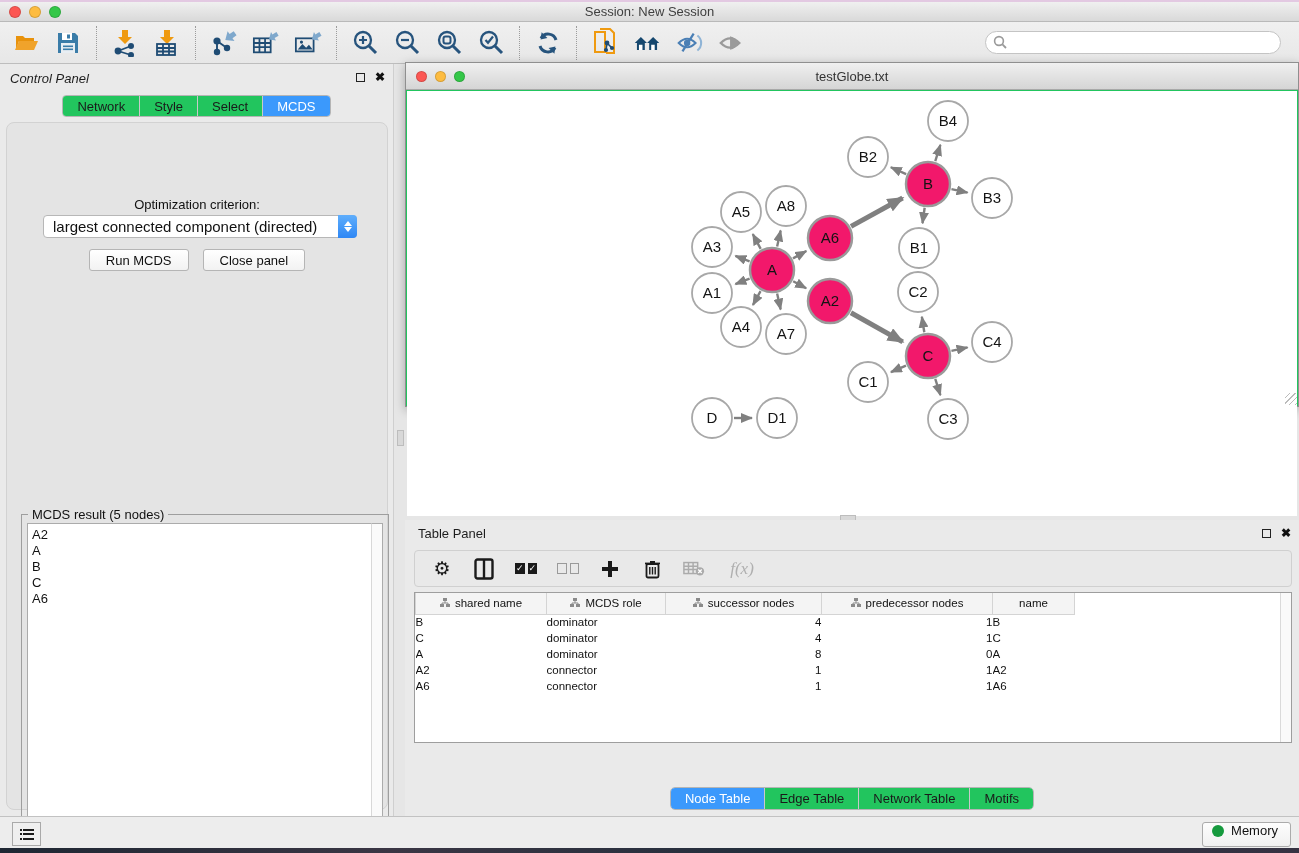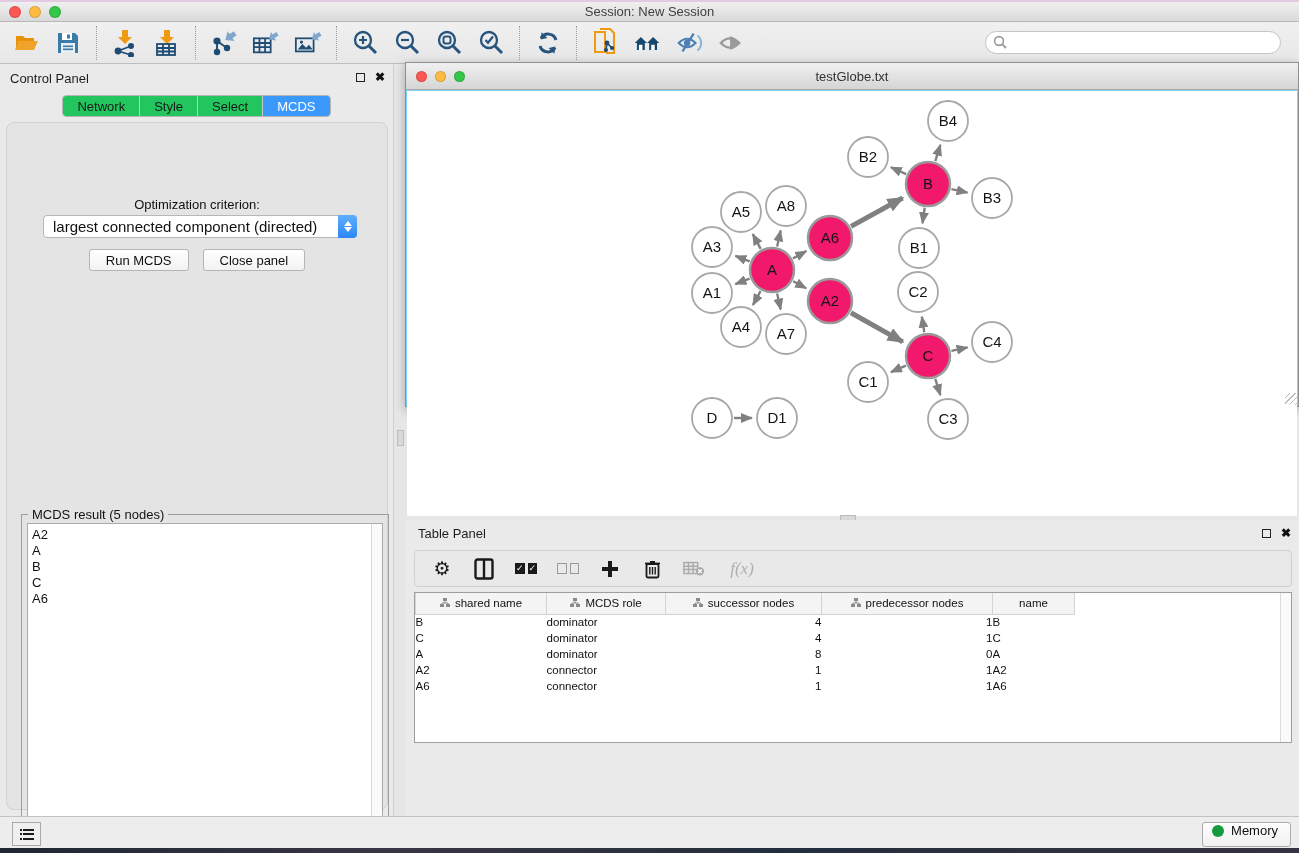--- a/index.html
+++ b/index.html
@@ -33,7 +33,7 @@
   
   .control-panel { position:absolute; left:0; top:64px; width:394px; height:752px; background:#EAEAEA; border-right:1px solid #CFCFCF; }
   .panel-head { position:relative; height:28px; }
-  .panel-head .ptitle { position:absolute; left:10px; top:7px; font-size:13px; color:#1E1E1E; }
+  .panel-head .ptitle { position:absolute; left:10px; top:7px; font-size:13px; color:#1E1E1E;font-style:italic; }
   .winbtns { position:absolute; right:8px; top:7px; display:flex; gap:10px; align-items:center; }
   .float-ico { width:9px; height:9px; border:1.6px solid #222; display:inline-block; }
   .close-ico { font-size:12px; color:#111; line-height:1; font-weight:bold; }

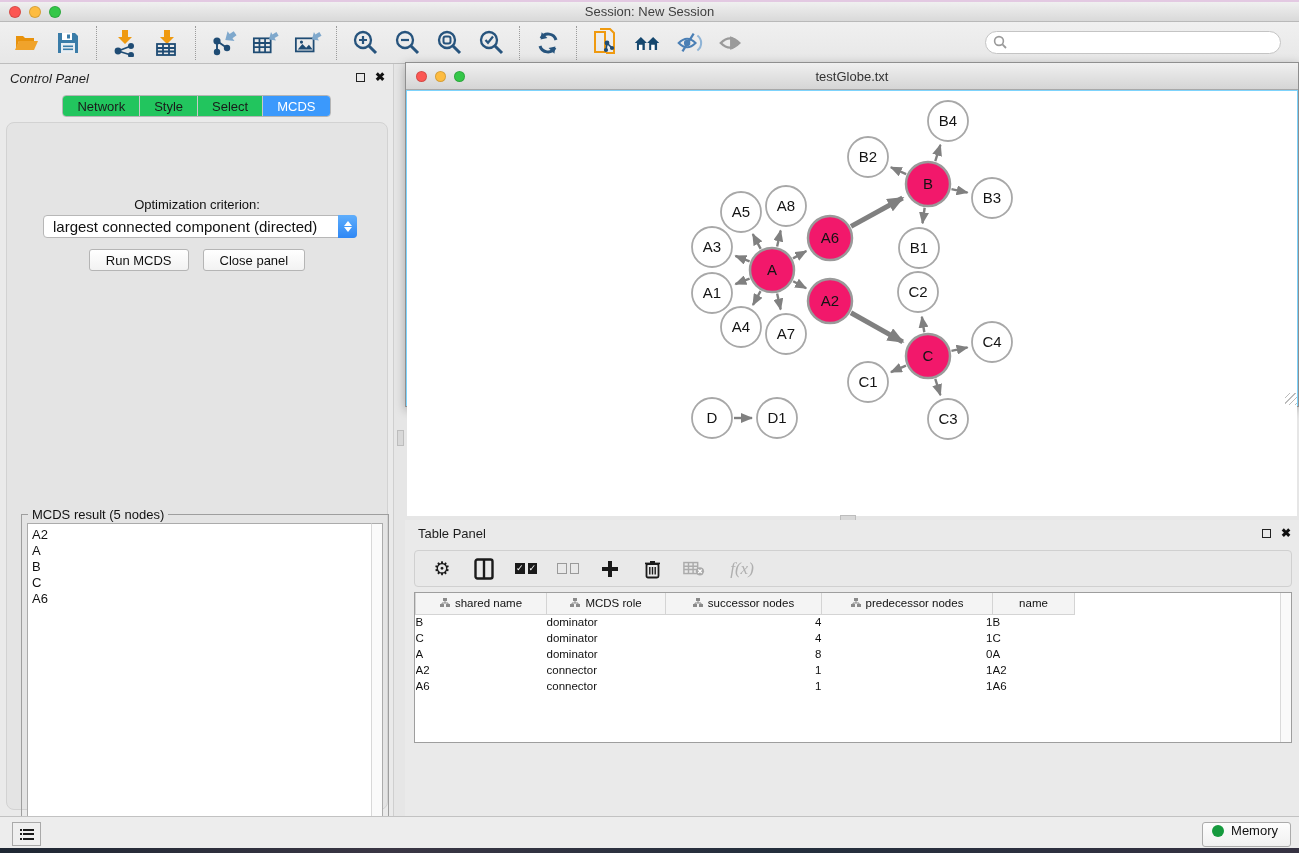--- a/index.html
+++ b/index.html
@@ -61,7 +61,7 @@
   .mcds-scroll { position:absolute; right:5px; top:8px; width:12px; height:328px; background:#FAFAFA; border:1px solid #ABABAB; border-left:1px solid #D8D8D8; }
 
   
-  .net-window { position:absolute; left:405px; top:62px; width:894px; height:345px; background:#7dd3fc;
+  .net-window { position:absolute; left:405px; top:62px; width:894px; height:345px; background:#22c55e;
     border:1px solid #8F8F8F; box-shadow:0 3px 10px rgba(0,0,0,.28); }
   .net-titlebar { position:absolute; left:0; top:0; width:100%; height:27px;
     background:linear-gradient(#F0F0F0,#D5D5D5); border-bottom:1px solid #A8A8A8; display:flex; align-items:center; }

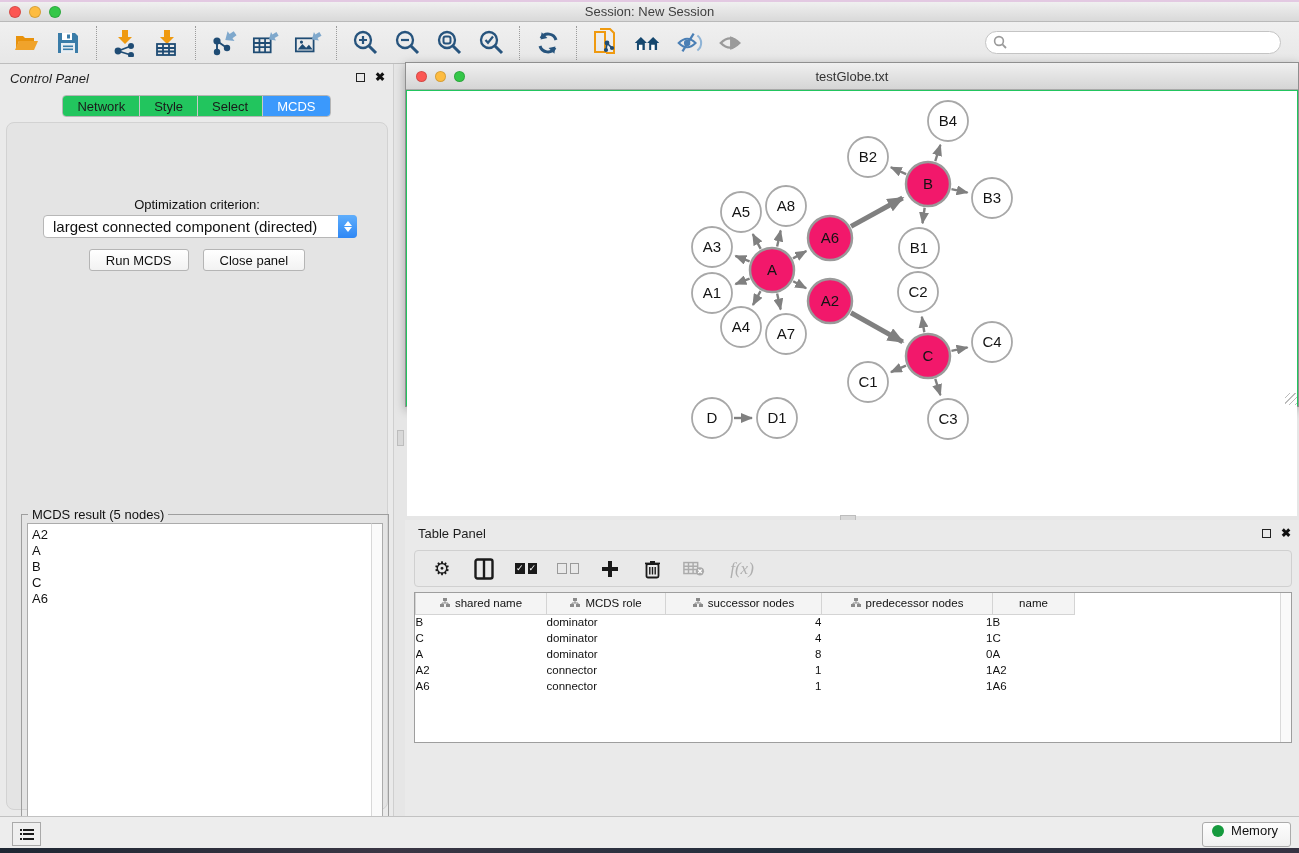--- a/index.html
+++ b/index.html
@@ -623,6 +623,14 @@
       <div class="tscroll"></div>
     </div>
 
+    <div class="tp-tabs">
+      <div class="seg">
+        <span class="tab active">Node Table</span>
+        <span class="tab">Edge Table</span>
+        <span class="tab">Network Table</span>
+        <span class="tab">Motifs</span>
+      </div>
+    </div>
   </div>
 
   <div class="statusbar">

───

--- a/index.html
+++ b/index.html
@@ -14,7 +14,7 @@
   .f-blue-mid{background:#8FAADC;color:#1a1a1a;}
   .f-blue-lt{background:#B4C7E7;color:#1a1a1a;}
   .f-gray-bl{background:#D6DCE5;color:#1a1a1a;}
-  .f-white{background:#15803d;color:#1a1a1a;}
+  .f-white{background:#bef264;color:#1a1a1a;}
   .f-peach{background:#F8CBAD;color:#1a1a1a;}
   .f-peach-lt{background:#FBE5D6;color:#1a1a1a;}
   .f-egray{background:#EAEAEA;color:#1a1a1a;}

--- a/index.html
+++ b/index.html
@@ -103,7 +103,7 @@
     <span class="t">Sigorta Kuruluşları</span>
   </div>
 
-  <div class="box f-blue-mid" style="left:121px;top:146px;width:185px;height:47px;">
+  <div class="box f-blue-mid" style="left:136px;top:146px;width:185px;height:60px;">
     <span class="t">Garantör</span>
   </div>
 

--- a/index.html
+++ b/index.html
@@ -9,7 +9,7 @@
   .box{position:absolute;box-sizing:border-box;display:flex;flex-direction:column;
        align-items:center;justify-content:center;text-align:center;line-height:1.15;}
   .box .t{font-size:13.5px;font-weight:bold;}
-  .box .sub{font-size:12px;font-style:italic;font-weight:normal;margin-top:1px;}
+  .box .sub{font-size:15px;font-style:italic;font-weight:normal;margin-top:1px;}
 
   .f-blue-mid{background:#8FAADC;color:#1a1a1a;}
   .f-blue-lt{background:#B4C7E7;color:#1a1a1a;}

───

Work to complete — Pull out each line of the listing that holds the string "EAEAEA".

Answer to this exercise —
   .control-panel { position:absolute; left:0; top:64px; width:394px; height:752px; background:#EAEAEA; border-right:1px solid #CFCFCF; }
   .f-egray{background:#EAEAEA;color:#1a1a1a;}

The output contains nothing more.